◆ Task description
For the records below, print the lines from the line with "2025-02-18 23:00: 0.632 -> none" through the line with "20:00: none -> 2" exactly as written; include both end lines and exclude the rest.

START Dataset excerpts

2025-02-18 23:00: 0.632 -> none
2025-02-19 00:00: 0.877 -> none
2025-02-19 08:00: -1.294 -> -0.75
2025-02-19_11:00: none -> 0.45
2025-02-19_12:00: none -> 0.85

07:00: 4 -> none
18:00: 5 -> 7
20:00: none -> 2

END Dataset excerpts
START Dataset excerpts

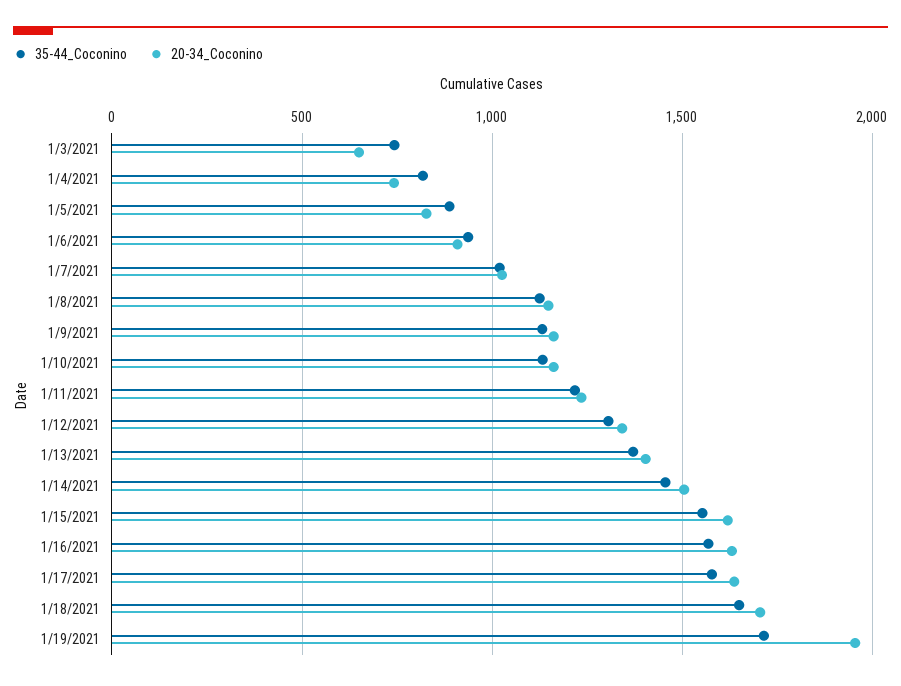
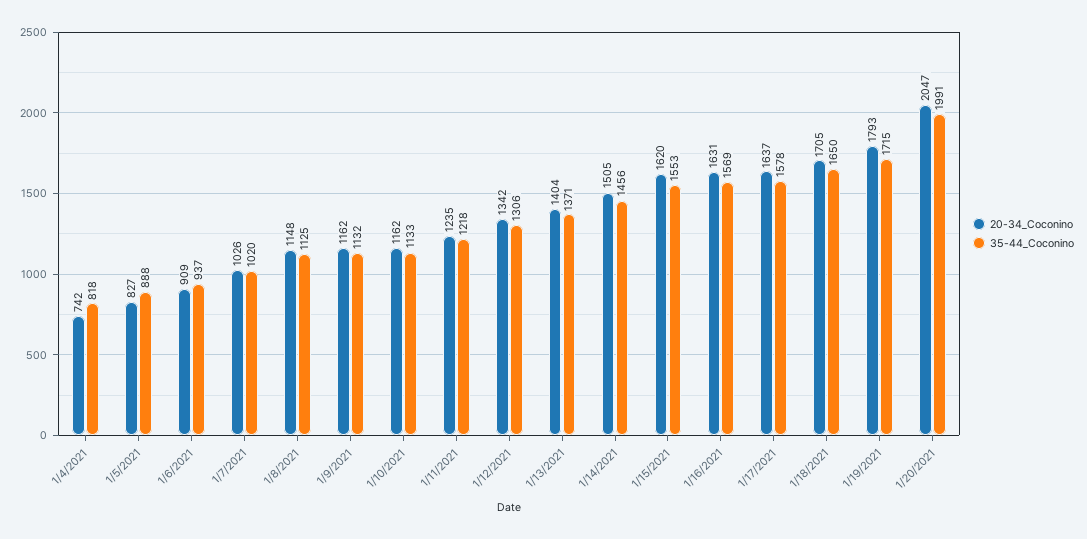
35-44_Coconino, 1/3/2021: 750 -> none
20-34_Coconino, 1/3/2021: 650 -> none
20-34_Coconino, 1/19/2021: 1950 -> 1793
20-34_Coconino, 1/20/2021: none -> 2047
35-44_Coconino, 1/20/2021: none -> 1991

END Dataset excerpts

◆ Task answer
2025-02-18 23:00: 0.632 -> none
2025-02-19 00:00: 0.877 -> none
2025-02-19 08:00: -1.294 -> -0.75
2025-02-19_11:00: none -> 0.45
2025-02-19_12:00: none -> 0.85

07:00: 4 -> none
18:00: 5 -> 7
20:00: none -> 2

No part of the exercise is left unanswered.